= Miriam Hoffman =

Polish-American Yiddish-language playwright and lecturer

Miriam (Schmulewitz) Hoffman (born 1936) was a Yiddish language playwright and lecturer.

Hoffman was born in Łódź, Poland to a Yiddish-speaking family. While she was a child, her father was sent to a forced labor camp in Siberia, accompanied by Hoffman and her mother. After a difficult passage through several other countries, the family arrived in the United States in 1949. In 1957 Hoffman finished the Jewish Teacher's Seminary with a B.A. in pedagogy. In the 1970s she taught Yiddish at the University of Tel-Aviv, Israel. She received a B.A. from the University of Miami, cum laude, in 1981, and an M.A. from Columbia University, in 1983. From 1991 to 1994 she taught Yiddish and Yiddish Dramatic Arts in the Oxford University Summer Program. From 1992 until her retirement in 2017, she was a professor of Yiddish language and culture at Columbia University.

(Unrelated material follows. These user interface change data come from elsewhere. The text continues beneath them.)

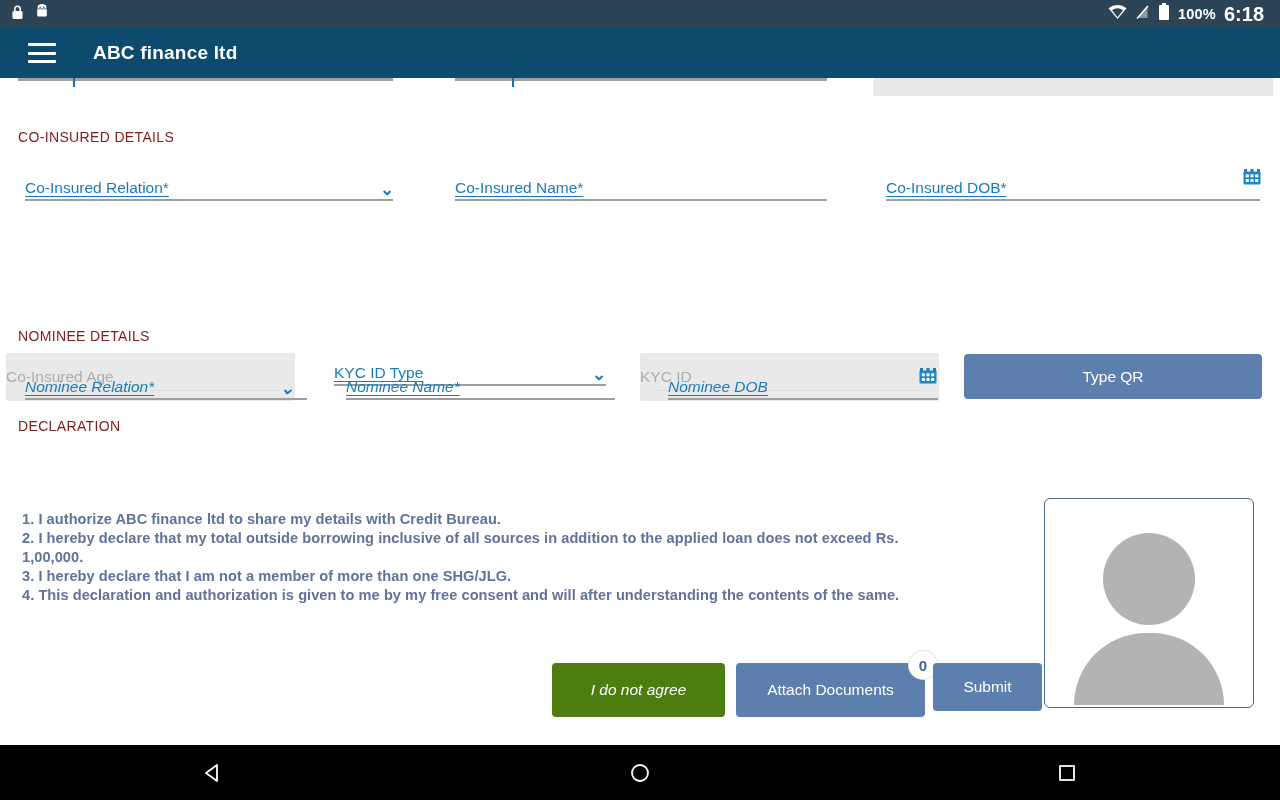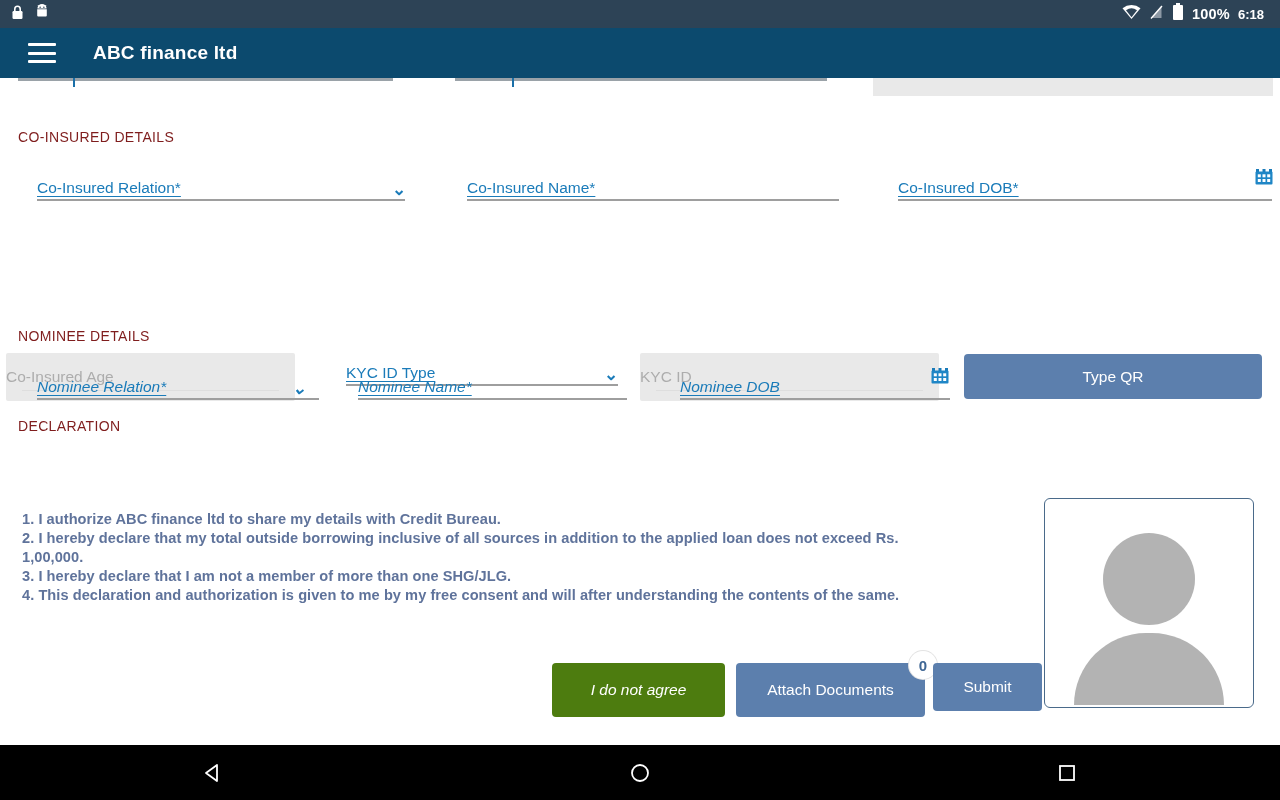--- a/index.html
+++ b/index.html
@@ -19,7 +19,7 @@
   .sb-left { display:flex; align-items:center; gap:9px; }
   .sb-right { margin-left:auto; display:flex; align-items:center; gap:8px; padding-right:6px; }
   .sb-text { font-size:14.5px; font-weight:bold; letter-spacing:.2px; }
-  .sb-time { font-size:13px; font-weight:bold; }
+  .sb-time { font-size:20px; font-weight:bold; }
 
   
   .appbar {

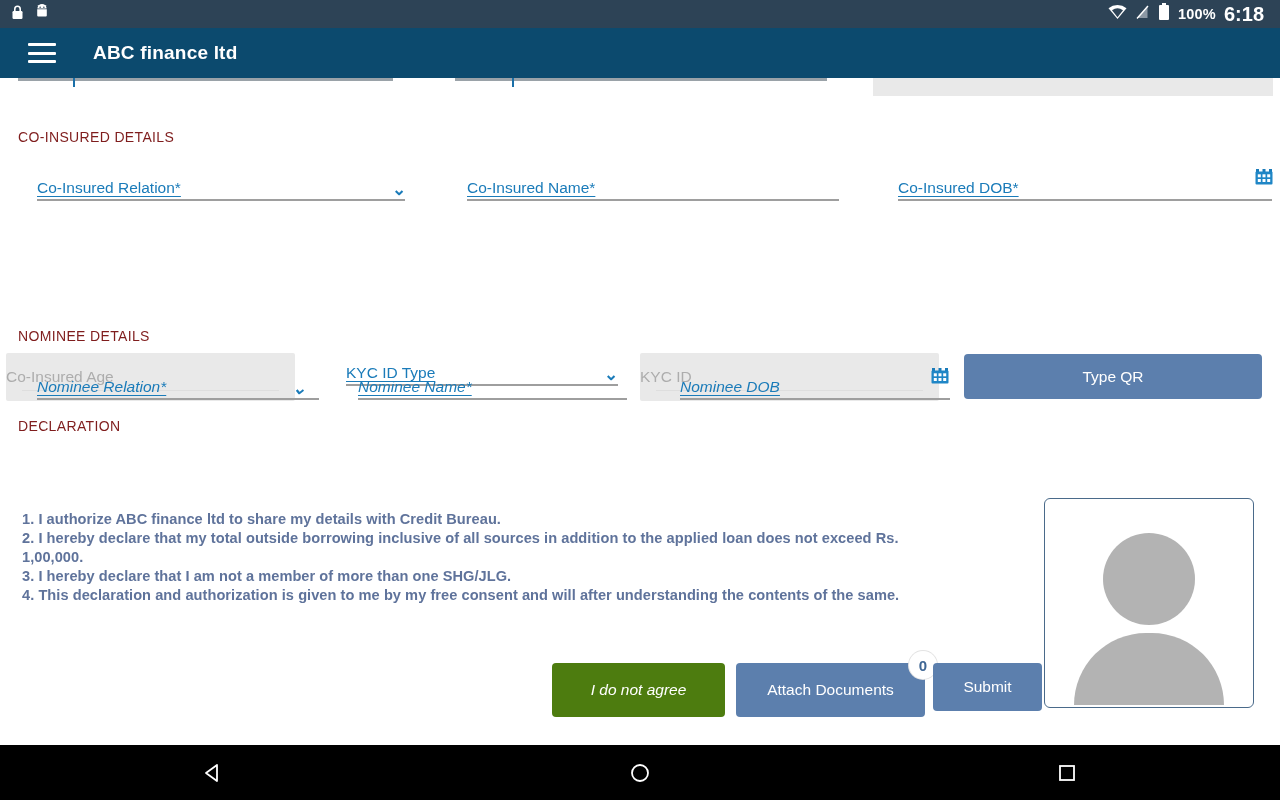--- a/index.html
+++ b/index.html
@@ -50,7 +50,7 @@
   .row { position:relative; }
 
   
-  .field { position:absolute;margin-left:12px; }
+  .field { position:absolute; }
   .field .lbl {
     color:#1a7bb9; font-size:15.5px; white-space:nowrap;
     display:inline-block; padding-bottom:2px;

Since the late 1990s Hoffman was a columnist and feature writer for the Jewish Forward, where she published over two thousand articles. She also edited a monthly literary supplement for the Forward. In 1992 she won the Israeli equivalent of a Tony Award for her English-to-Yiddish translation of Neil Simon's The Sunshine Boys.

==Playwright==
She was a playwright, with ten Yiddish plays to her name, produced and performed both at the N. Y. Shakespeare Festival and the Joseph Papp Theater, off-Broadway at the Astor Theater, the John Houseman Theater, the 92nd St. Y, with productions in major American and European cities, among them: Amsterdam, Zurich, Munich, Dresden, Regensburg and Warsaw, Poland. Original plays staged at The Folksbiene Yiddish Theater in New York, the Jewish Repertory Theater-Playhouse 91, Center for Jewish History, the Sadye Bronfman Theater in Montreal, Canada, Akzent Theater in Vienna, Austria and the Yiddishpiel Theater in Tel-Aviv, Israel. 1992 Israeli equivalent of the Tony Award for translation into Yiddish of Neil Simon's The Sunshine Boys.

==Author==
The Congress for Jewish Culture published a series of Hoffman's Yiddish children's books. Fellowship award from the Holocaust memorial Foundation, literary awards from the National Foundation for Jewish culture and the New School for Social Research. Published in "Di Goldene Keyt," literary magazine in Israel - a scholarly work on - "Łódź - Yiddish dialect." Winner of the Dora Teitelbaum Foundation for a literary work, published "Memory and Memorial," in the Yivo Bleter Publication. Entry on the History of the Yiddish Theater in the Encyclopedia Americana (pp. 678–679), published the History of the Joseph Papp Yiddish Theater in the "Oxforder Yiddish," volume two, "Women in the novels of A. M. Fuks," "Oxforder Yiddish," volume three.

==Lecturer==
Hoffman lectured all over the world, topics include: "Yiddish language and Folklore, Yiddish Theater and Film", "The unpublished diary of a Jewish Soldier in the First World War," "Hebrew vs Yiddish," Chaim Grade's "Deciphering a Seminal Masterpiece," "Life in a D.P. Camp in Germany (displaced persons - saving remnants of the Holocaust)" (1946–1949), also a collection of Songs in four languages, (Yiddish, Hebrew, Russian and Polish) which was written down in the D.P. Camp in Ulm, Germany by the then ten-year-old Miriam, and brought to America in 1950, now at the Holocaust Museum in Washington. She was fluent in Yiddish and Hebrew, and had a speaking knowledge of Russian, Polish and some German.